Accolades for British Prehistory Project
We are delighted to share that Clare Coleman, Education Officer for Early Years to Key Stage 2 at the Ashmolean Museum, and William Mills, Oxford University PhD student and experimental archaeologist, received an honourable mention at this year’s OxTALENT awards ceremony. This was in recognition of the brilliant podcast series, titled Living in the Stone Age, they created as part of their project to develop primary resources relating to British Prehistory. The annual OxTALENT awards celebrate and reward the innovative use of digital technologies to enhance teaching, learning, research and outreach at the University of Oxford and the Living in the Stone Age productions were recognised in the Academic Podcasting category.
Clare and William began the project in 2015 as a response to British Prehistory becoming included in the Primary School Curriculum. Faced with the challenge of producing a new range of educational resources Clare enlisted the help of William and collaborated with colleagues across the University including curator Alison Roberts, the Oxford University Education Media Services, and the Oxford Palaeotech Society. Clare was able to make use of the Ashmolean’s Prehistory collections which spans thousands of years from the Palaeolithic (from as early as c300,000 years ago) to the Iron Age (c750BC – 43AD) and, with Alison’s help, found excellent examples in the museum’s handling collection for use in the project.
Working with local schools during the project’s pilot stage meant the team could make sure the resources they were developing would be useful and engaging for both teachers and students.

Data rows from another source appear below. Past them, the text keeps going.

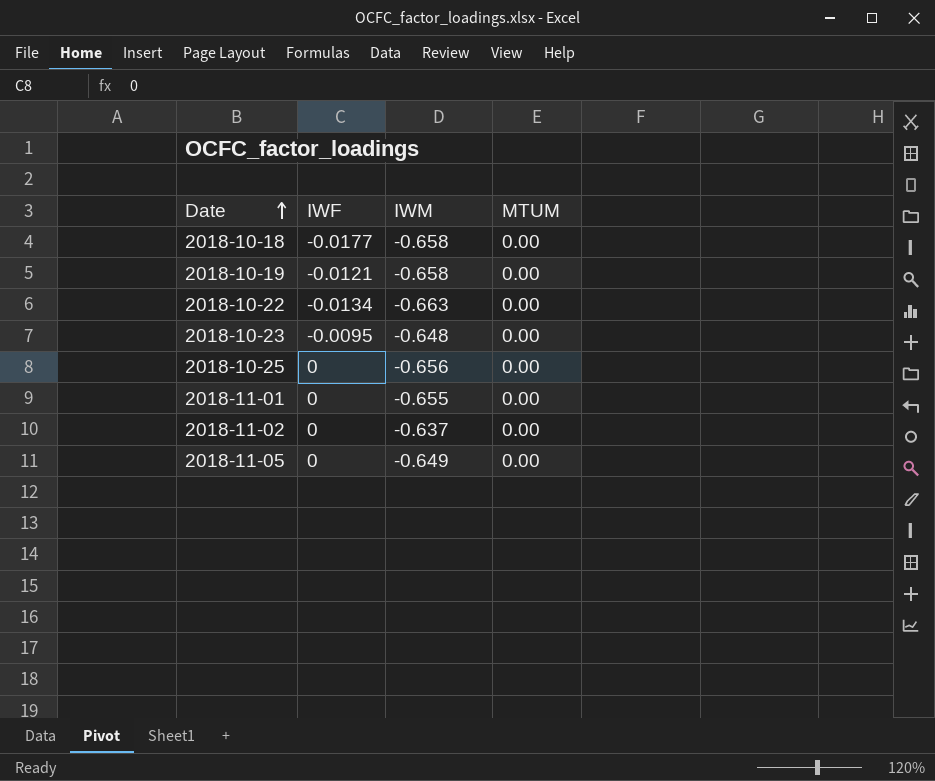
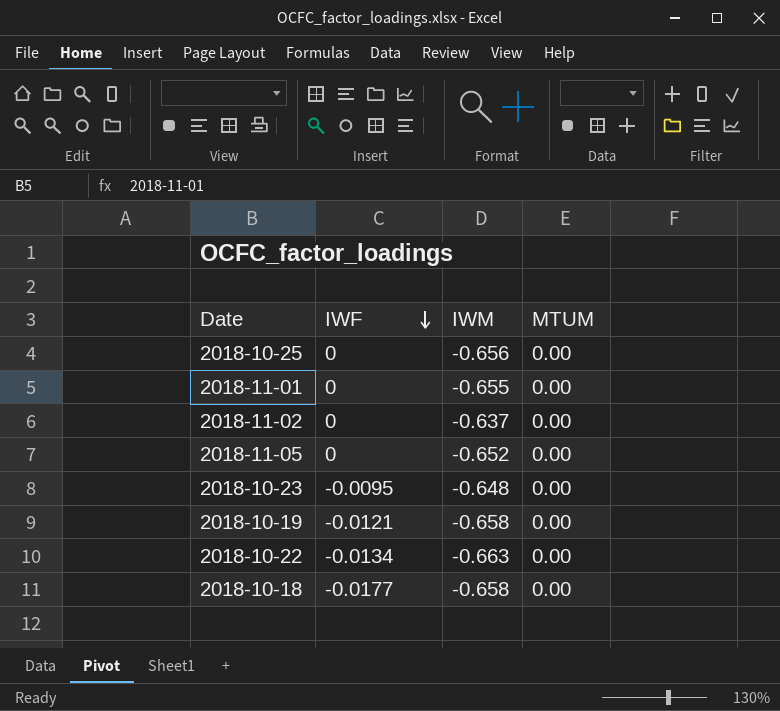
row order: Date ascending -> IWF descending
2018-11-05 | IWM: -0.649 -> -0.652

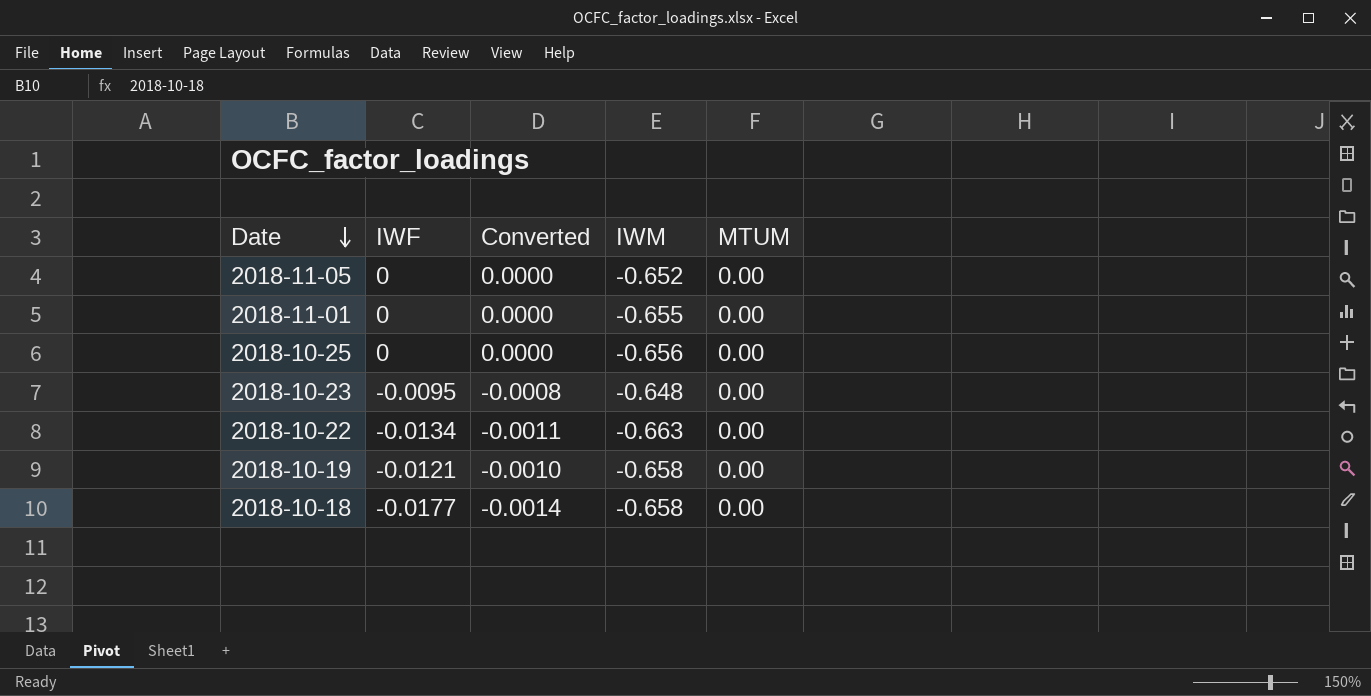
row order: IWF descending -> Date descending
column Converted | formula: none -> [IWF] * 0.08
row 2018-11-02: 0 | -0.637 | 0.00 -> none

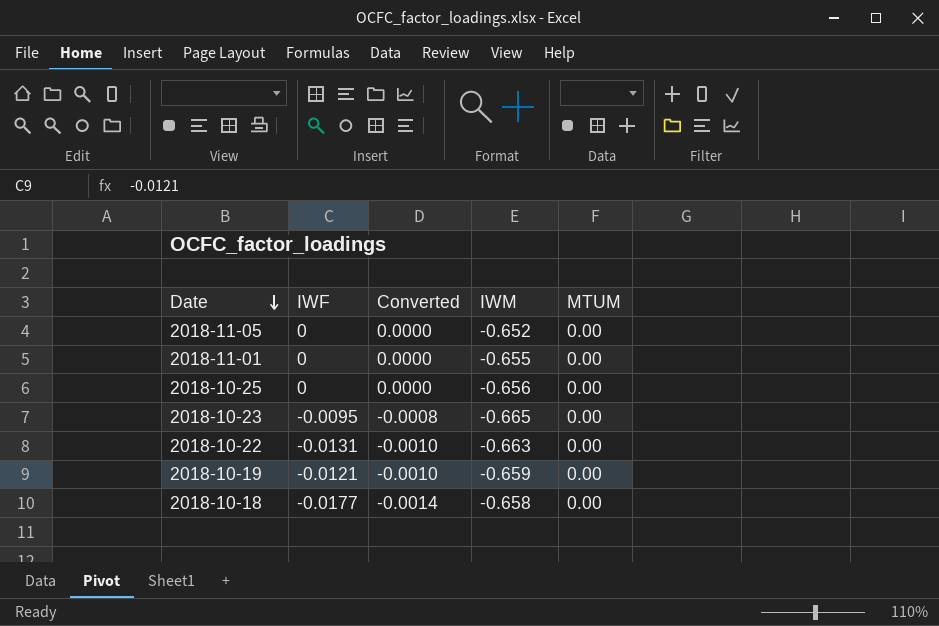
2018-10-23 | IWM: -0.648 -> -0.665
2018-10-22 | IWF: -0.0134 -> -0.0131
2018-10-22 | Converted: -0.0011 -> -0.0010
2018-10-19 | IWM: -0.658 -> -0.659

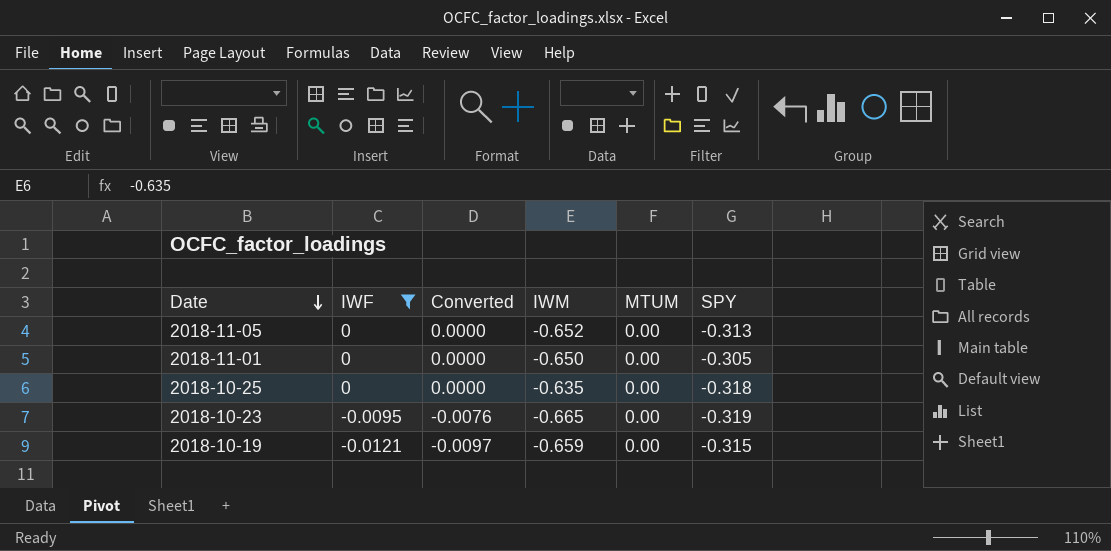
filter: none -> IWF >= -0.0121
column Converted | formula: [IWF] * 0.08 -> [IWF] * 0.8
column SPY | position: none -> 6
2018-11-01 | IWM: -0.655 -> -0.650
2018-10-25 | IWM: -0.656 -> -0.635

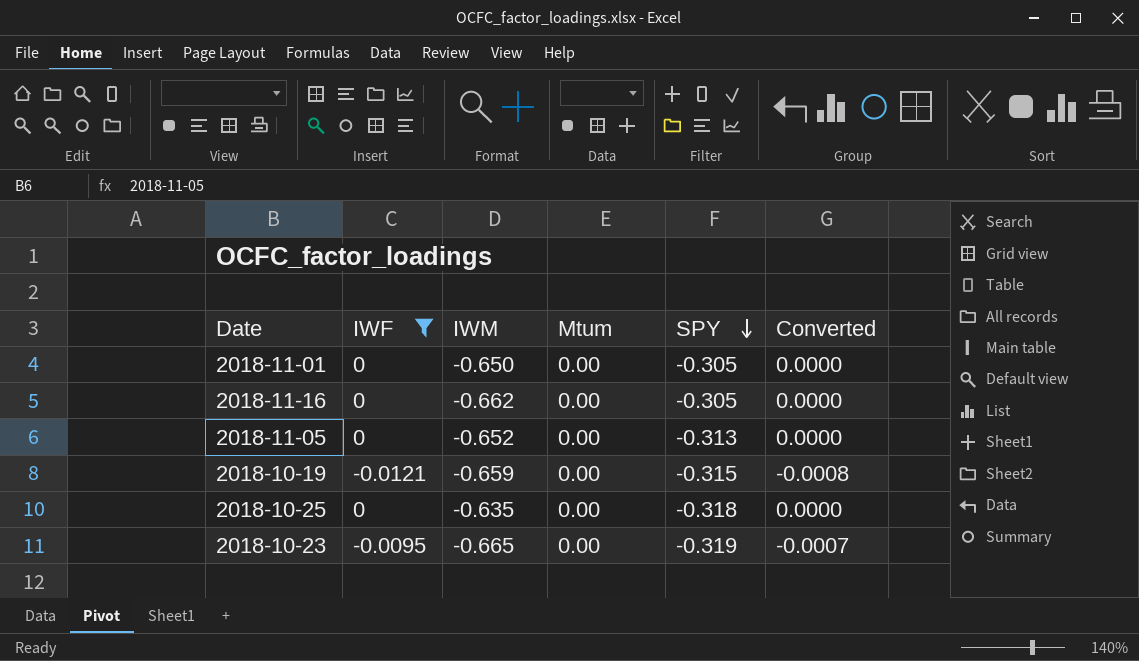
row order: Date descending -> SPY descending
column name: MTUM -> Mtum
column Converted | formula: [IWF] * 0.8 -> [IWF] * 0.07
column Converted | position: 3 -> 6
row 2018-11-16: none -> 0 | -0.662 | 0.00 | -0.305 | 0.0000

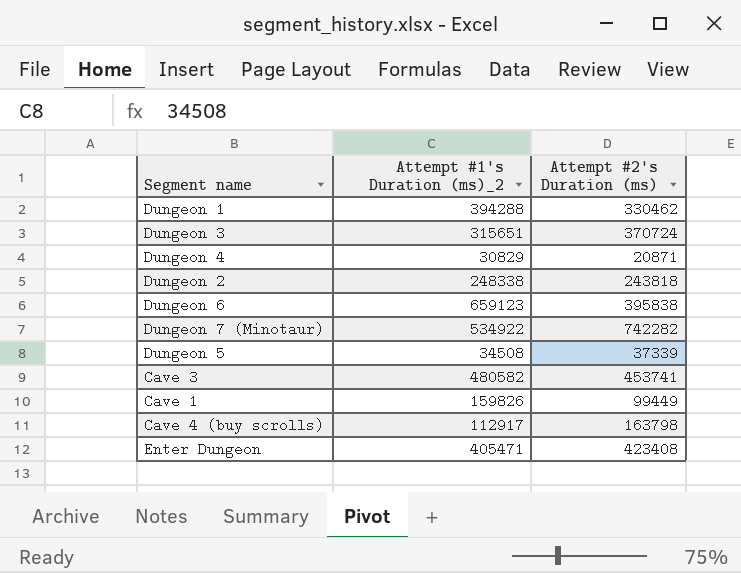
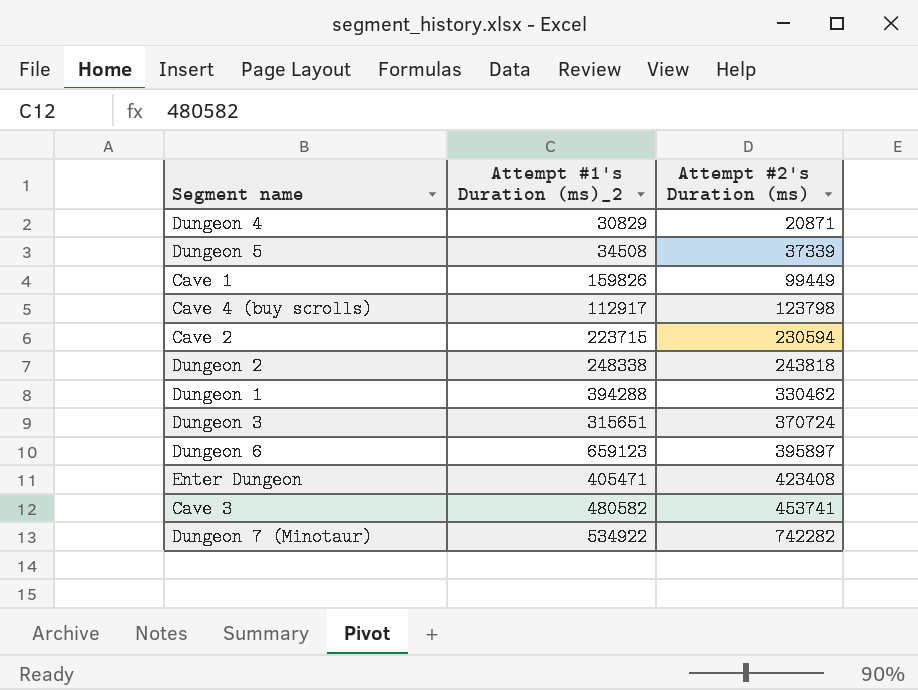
row order: none -> Attempt #2's Duration (ms) ascending
Cave 4 (buy scrolls) | Attempt #2's Duration (ms): 163798 -> 123798
row Cave 2: none -> 223715 | 230594
Dungeon 6 | Attempt #2's Duration (ms): 395838 -> 395897

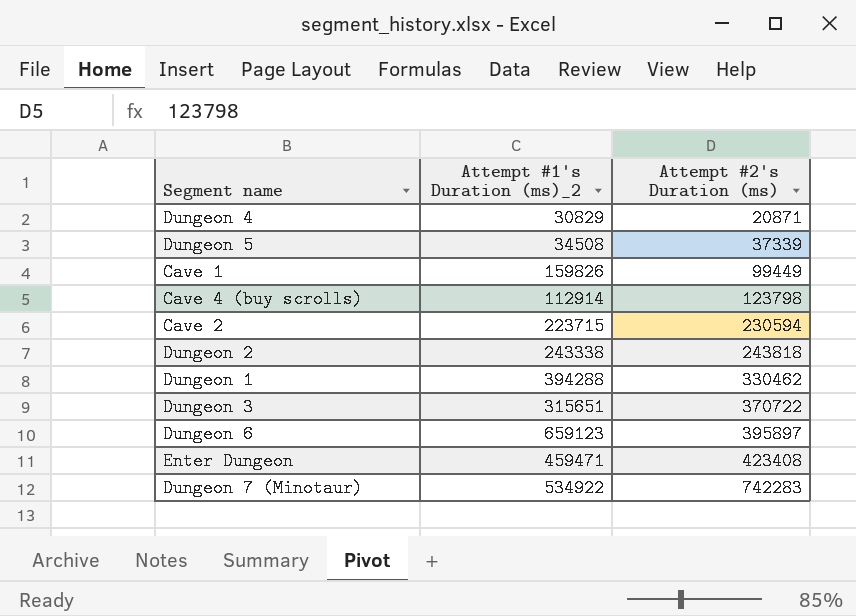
row Cave 3: 480582 | 453741 -> none
Cave 4 (buy scrolls) | Attempt #1's Duration (ms)_2: 112917 -> 112914
Dungeon 2 | Attempt #1's Duration (ms)_2: 248338 -> 243338
Dungeon 3 | Attempt #2's Duration (ms): 370724 -> 370722
Enter Dungeon | Attempt #1's Duration (ms)_2: 405471 -> 459471
Dungeon 7 (Minotaur) | Attempt #2's Duration (ms): 742282 -> 742283

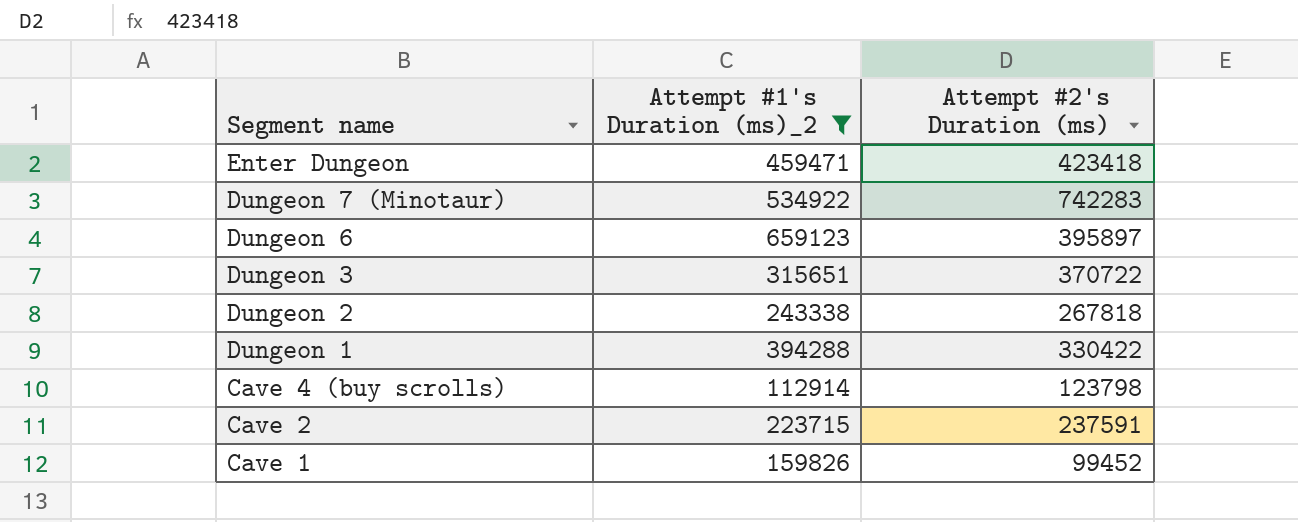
filter: none -> Attempt #1's Duration (ms)_2 >= 112914
row order: Attempt #2's Duration (ms) ascending -> Segment name descending
Enter Dungeon | Attempt #2's Duration (ms): 423408 -> 423418
Dungeon 2 | Attempt #2's Duration (ms): 243818 -> 267818
Dungeon 1 | Attempt #2's Duration (ms): 330462 -> 330422
Cave 2 | Attempt #2's Duration (ms): 230594 -> 237591
Cave 1 | Attempt #2's Duration (ms): 99449 -> 99452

Using an Innovation Fund grant from the Oxford University Museums Partnership the project produced 11 short films featuring Experimental Archaeologists, Oxford University Lecturers, and Bushcraft specialists demonstrating a range of Stone Age crafts, skills and technologies as well as art and music. Each 5 minute film was designed to be used in the classroom to focus on a particular technology.
The project also produced a range of other teaching resources relating to British Prehistory available online including a selection of zoomable images, challenge cards for students and corresponding teachers’ notes. The museum also holds taught gallery sessions in the Prehistory gallery.